**PROMPT**:
Report each line of the data that has "display" somewhere in it.

**SOURCE MATERIAL**:
Content starts
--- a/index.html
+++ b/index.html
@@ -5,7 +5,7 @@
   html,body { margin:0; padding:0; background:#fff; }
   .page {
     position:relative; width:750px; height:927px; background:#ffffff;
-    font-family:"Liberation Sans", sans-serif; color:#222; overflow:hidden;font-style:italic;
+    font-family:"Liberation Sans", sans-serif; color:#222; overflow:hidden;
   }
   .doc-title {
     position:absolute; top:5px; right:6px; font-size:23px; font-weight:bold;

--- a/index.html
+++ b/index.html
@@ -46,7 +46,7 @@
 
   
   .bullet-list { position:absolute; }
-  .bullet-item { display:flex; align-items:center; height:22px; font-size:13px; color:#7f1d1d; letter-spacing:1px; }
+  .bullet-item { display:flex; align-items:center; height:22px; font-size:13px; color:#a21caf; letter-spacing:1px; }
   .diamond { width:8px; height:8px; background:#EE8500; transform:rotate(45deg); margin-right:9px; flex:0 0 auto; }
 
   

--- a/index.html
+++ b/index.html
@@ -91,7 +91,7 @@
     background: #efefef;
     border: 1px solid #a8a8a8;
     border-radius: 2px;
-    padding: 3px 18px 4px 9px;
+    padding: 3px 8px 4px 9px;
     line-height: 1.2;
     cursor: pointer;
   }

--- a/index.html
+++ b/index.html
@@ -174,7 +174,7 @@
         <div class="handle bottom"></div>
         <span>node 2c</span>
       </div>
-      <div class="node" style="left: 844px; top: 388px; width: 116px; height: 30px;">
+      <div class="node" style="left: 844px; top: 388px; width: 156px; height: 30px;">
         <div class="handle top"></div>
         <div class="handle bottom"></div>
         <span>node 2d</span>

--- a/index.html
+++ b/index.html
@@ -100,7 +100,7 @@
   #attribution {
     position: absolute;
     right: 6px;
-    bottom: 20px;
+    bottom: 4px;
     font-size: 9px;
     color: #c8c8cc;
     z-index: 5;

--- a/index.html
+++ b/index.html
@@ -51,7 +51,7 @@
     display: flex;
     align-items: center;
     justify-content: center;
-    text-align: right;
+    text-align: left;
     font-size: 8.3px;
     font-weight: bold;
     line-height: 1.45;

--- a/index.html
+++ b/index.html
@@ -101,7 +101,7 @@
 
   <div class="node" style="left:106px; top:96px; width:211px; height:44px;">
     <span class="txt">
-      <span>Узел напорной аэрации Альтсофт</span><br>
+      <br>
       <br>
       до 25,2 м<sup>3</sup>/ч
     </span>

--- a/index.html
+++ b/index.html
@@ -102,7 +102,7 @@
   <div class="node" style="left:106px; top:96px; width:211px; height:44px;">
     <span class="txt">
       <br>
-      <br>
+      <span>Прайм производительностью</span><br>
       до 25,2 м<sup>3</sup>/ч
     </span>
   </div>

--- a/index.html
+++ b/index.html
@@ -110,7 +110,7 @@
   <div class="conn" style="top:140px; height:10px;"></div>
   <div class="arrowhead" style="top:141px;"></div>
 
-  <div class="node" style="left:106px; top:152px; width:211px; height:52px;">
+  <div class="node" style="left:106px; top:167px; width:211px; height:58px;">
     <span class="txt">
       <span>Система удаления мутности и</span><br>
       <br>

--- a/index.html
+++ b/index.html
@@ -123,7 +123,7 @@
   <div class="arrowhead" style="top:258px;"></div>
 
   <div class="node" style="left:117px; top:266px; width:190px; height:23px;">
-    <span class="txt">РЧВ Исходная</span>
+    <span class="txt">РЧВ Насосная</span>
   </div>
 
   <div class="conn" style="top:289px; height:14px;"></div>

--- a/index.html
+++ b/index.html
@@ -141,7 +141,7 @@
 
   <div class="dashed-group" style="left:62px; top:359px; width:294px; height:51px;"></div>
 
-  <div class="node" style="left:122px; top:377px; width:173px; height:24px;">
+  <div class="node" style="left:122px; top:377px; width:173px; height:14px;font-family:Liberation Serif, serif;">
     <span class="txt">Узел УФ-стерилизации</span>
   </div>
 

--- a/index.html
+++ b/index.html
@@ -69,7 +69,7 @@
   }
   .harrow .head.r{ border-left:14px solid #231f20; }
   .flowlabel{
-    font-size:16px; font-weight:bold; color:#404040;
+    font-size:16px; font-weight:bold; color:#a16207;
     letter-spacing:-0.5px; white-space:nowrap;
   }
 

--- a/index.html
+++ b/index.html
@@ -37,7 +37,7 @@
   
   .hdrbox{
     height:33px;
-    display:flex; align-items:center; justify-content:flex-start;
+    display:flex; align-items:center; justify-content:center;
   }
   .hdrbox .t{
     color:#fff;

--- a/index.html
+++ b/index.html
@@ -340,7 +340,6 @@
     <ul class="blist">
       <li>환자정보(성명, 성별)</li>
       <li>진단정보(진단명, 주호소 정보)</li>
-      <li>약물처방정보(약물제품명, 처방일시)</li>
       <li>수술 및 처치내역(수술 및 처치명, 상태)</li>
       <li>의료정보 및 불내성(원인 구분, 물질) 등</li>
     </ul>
Content ends
**THE COMPLETED TASK**:
-  .bullet-item { display:flex; align-items:center; height:22px; font-size:13px; color:#7f1d1d; letter-spacing:1px; }
+  .bullet-item { display:flex; align-items:center; height:22px; font-size:13px; color:#a21caf; letter-spacing:1px; }
     display: flex;
-    display:flex; align-items:center; justify-content:flex-start;
+    display:flex; align-items:center; justify-content:center;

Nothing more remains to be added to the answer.